Find every line of the records that has "structs" and return it.

Records from a collection
#####

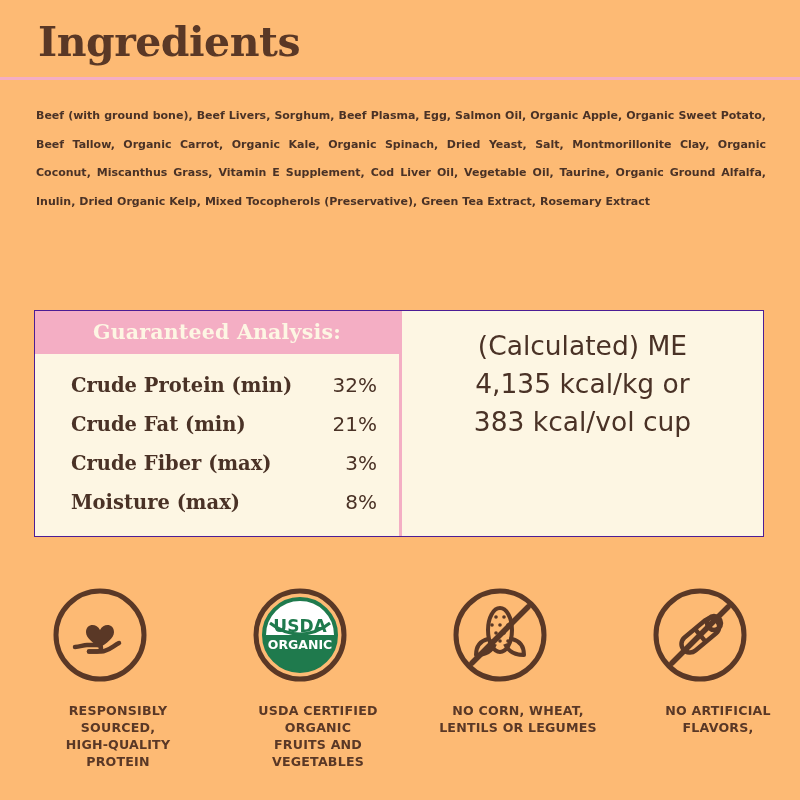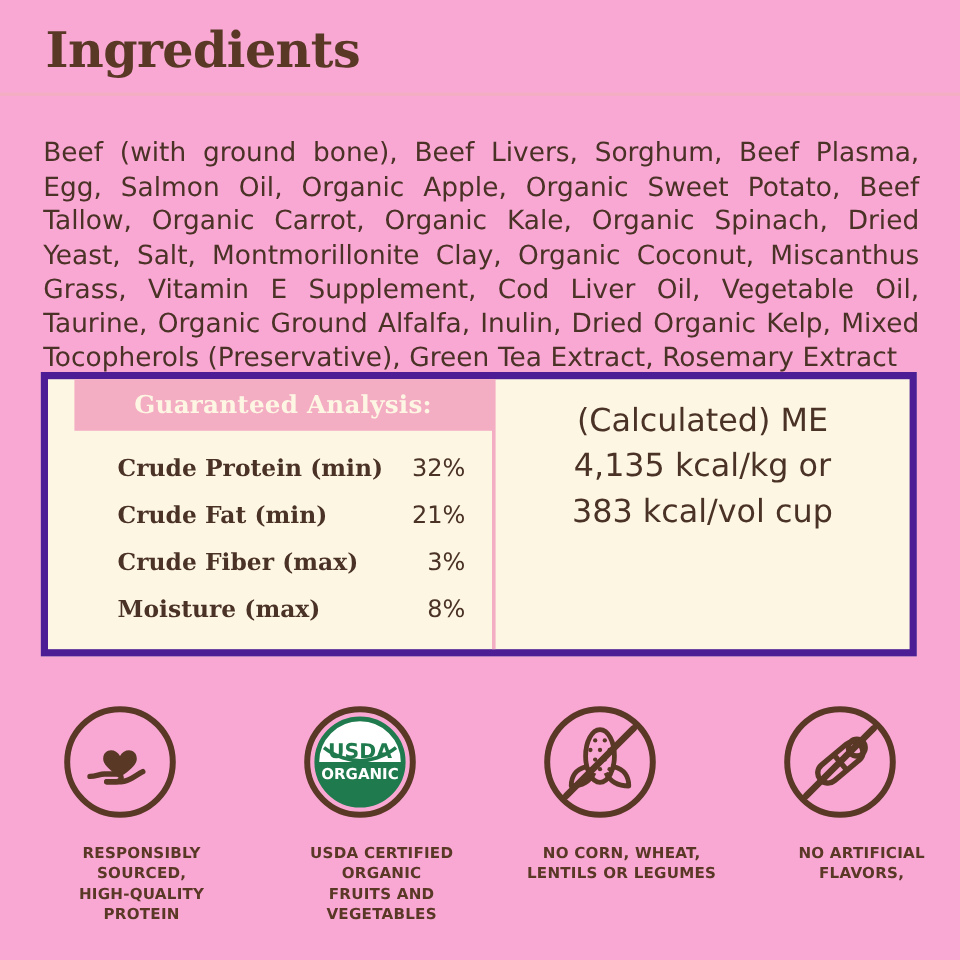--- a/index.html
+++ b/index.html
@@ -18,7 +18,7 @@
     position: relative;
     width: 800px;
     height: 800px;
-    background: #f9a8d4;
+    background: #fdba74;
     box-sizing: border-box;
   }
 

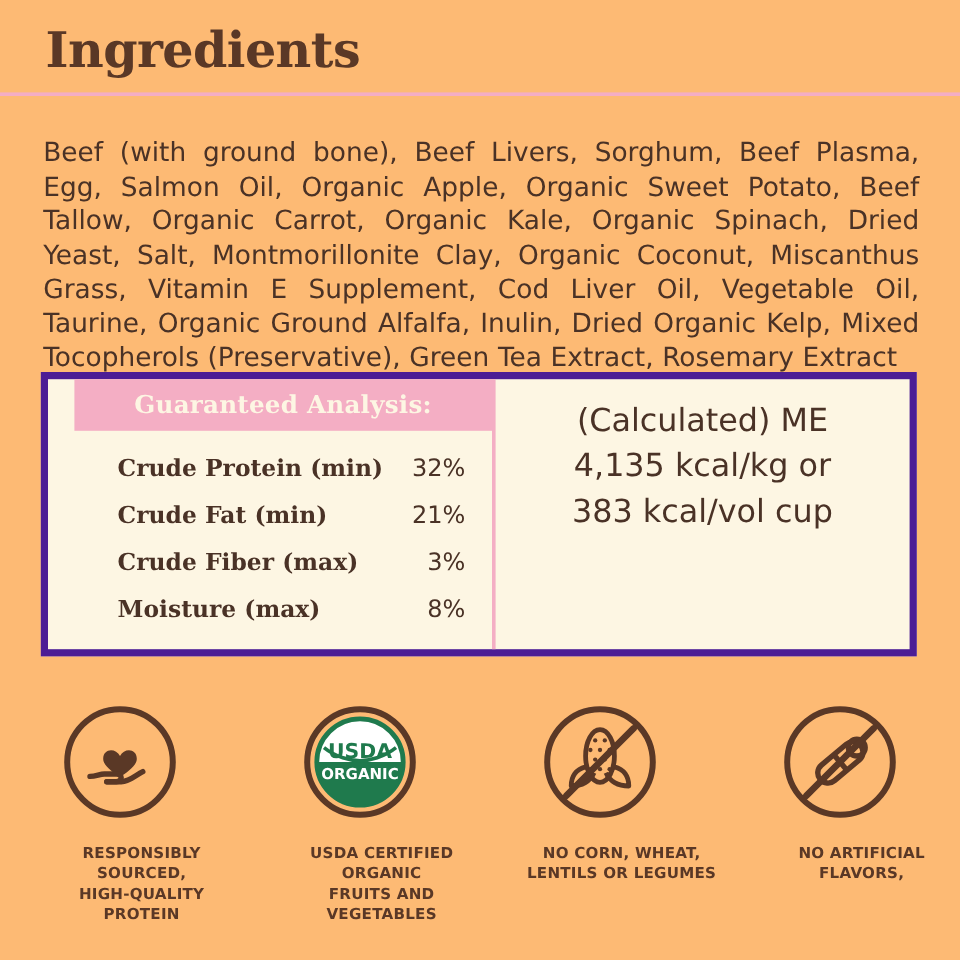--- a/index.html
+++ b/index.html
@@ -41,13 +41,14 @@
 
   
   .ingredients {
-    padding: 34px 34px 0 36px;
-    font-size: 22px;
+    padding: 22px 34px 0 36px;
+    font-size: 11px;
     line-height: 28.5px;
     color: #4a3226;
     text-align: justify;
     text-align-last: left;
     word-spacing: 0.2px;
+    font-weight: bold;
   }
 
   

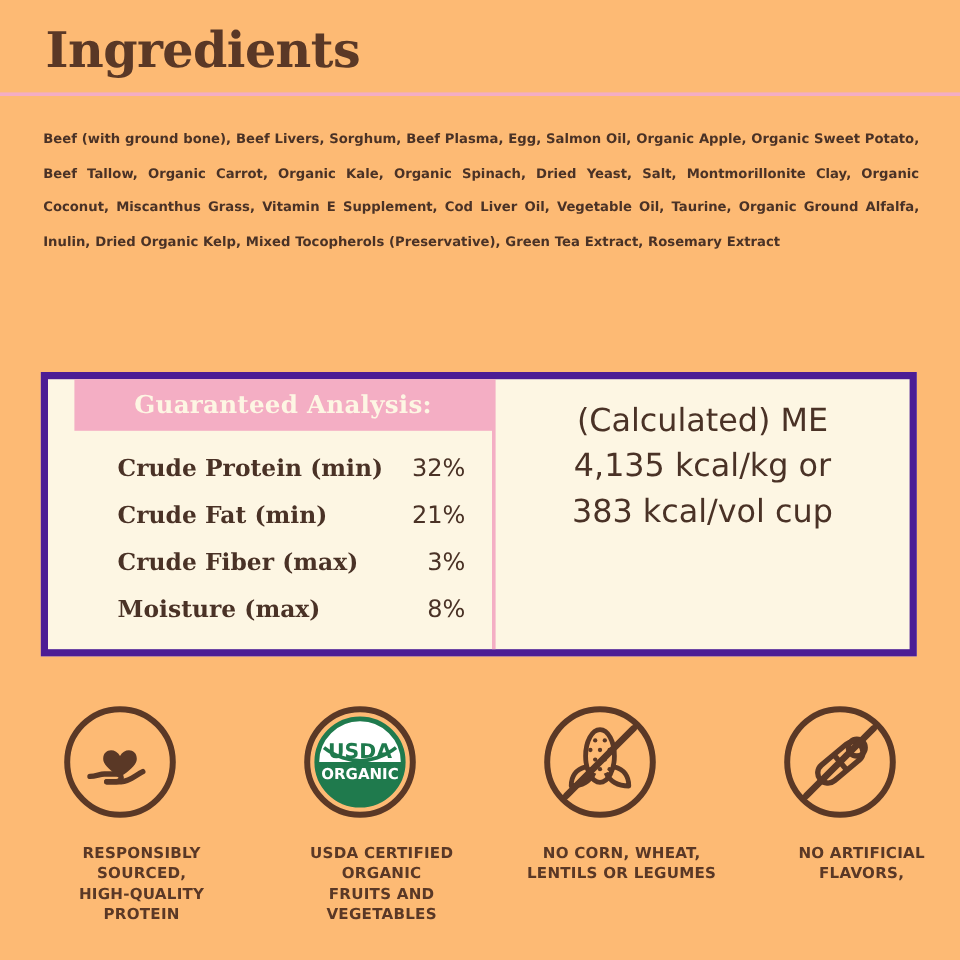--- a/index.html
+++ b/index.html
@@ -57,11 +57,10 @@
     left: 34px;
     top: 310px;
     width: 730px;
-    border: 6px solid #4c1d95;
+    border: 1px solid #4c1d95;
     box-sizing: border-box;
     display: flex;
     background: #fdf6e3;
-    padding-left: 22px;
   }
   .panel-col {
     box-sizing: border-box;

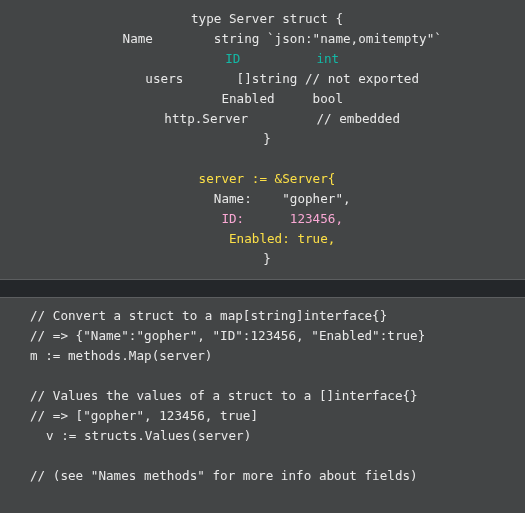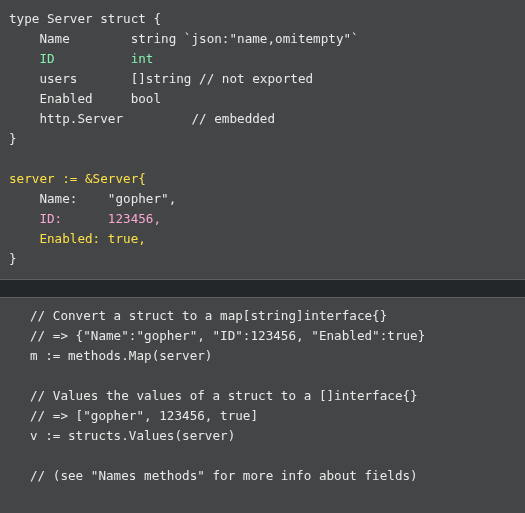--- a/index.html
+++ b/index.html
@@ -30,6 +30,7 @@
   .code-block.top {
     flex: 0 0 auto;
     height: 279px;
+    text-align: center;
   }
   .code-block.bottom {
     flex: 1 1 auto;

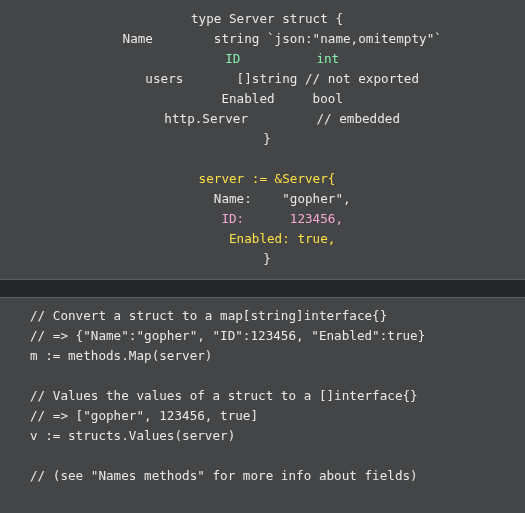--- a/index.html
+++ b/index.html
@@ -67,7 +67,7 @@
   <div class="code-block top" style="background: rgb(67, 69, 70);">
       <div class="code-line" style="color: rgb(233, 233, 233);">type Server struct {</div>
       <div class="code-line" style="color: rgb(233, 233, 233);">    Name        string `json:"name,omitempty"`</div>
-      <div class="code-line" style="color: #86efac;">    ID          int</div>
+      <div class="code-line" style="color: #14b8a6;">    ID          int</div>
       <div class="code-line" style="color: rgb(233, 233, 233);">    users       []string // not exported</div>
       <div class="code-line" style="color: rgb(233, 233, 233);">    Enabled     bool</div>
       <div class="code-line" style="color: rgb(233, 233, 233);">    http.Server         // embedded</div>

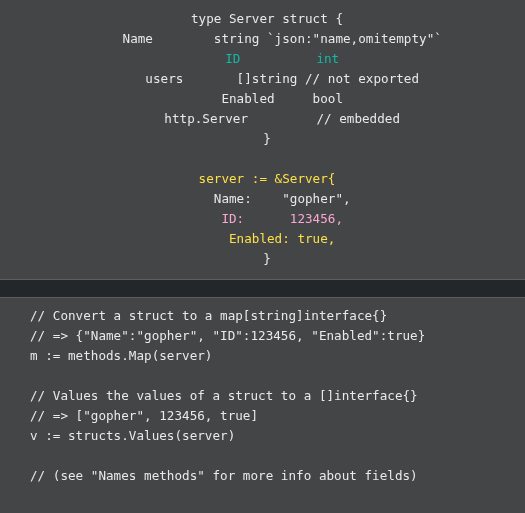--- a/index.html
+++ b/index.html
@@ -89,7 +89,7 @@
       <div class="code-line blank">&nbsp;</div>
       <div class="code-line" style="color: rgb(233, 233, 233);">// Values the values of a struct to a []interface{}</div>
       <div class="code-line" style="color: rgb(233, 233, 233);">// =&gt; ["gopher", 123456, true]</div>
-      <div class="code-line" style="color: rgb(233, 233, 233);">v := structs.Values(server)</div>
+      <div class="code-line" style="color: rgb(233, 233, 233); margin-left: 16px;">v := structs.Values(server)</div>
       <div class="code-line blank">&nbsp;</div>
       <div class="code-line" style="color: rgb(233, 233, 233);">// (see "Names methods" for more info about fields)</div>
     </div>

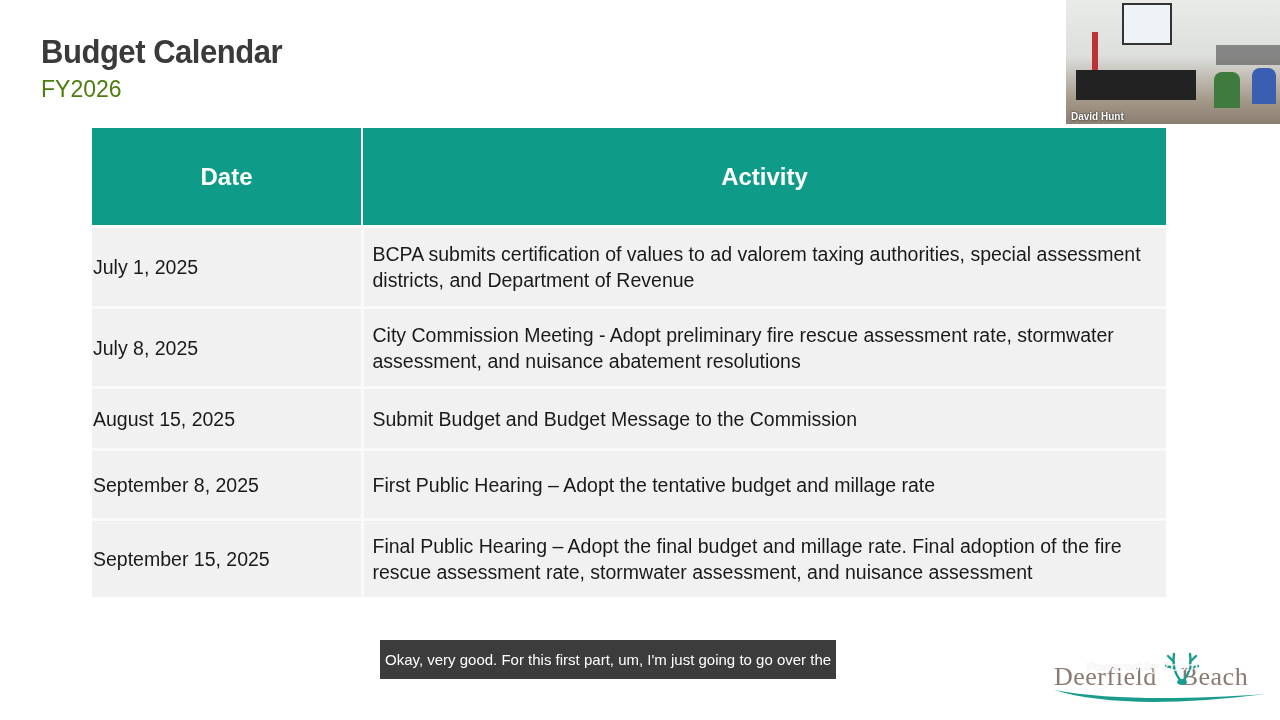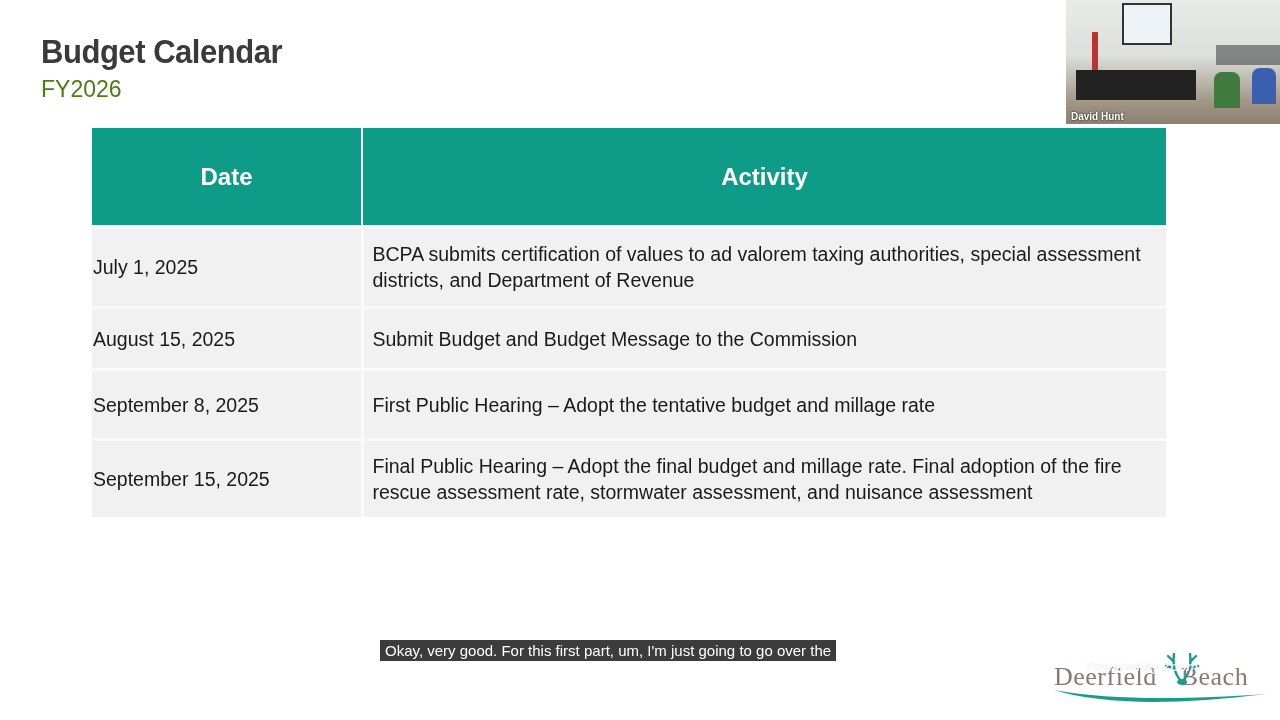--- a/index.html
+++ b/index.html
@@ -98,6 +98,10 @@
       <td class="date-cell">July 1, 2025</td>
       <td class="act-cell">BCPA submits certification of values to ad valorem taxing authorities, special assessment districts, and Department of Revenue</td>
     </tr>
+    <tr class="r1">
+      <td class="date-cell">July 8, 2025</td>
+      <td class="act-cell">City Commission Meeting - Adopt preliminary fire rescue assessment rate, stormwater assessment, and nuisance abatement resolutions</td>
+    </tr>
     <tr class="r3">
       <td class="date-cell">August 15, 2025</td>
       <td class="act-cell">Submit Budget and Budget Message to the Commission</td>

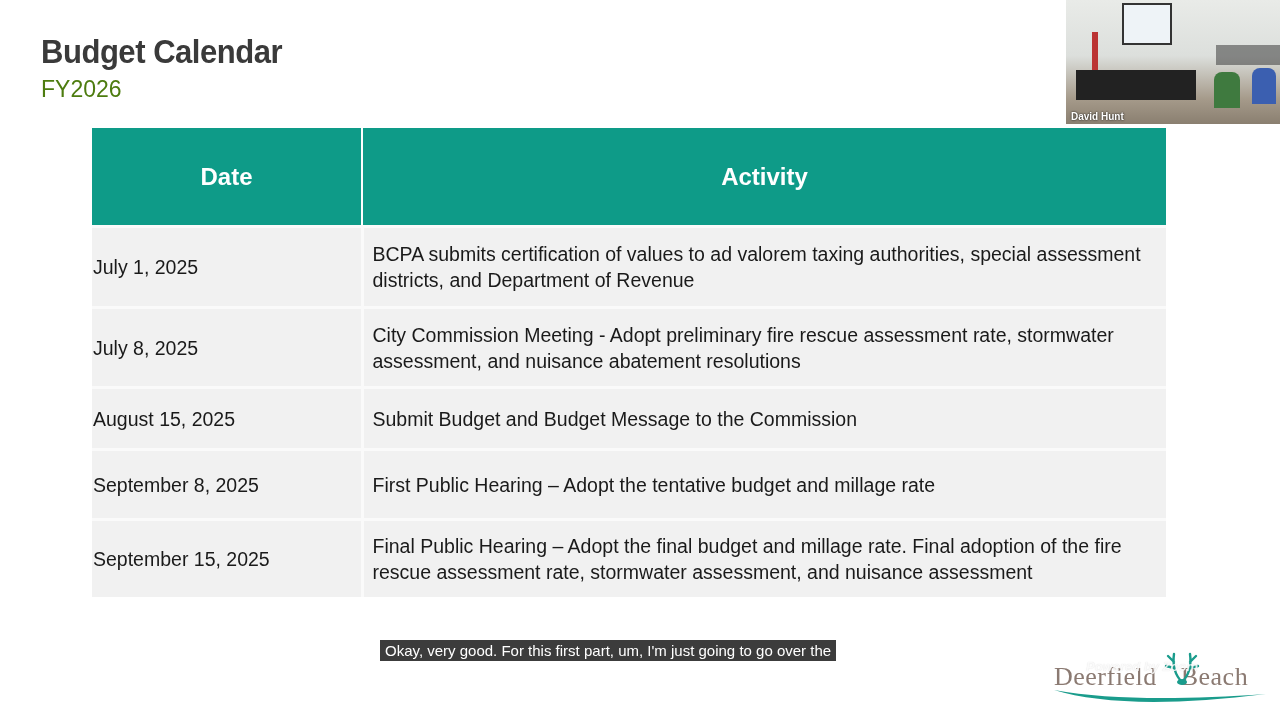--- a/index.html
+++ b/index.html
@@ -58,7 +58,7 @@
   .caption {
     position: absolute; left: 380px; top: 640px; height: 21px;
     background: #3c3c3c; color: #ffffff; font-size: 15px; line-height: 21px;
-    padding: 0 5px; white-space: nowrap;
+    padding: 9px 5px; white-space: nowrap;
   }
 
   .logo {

#####

**Task result**
-      <div class="code-line" style="color: rgb(233, 233, 233);">v := structs.Values(server)</div>
+      <div class="code-line" style="color: rgb(233, 233, 233); margin-left: 16px;">v := structs.Values(server)</div>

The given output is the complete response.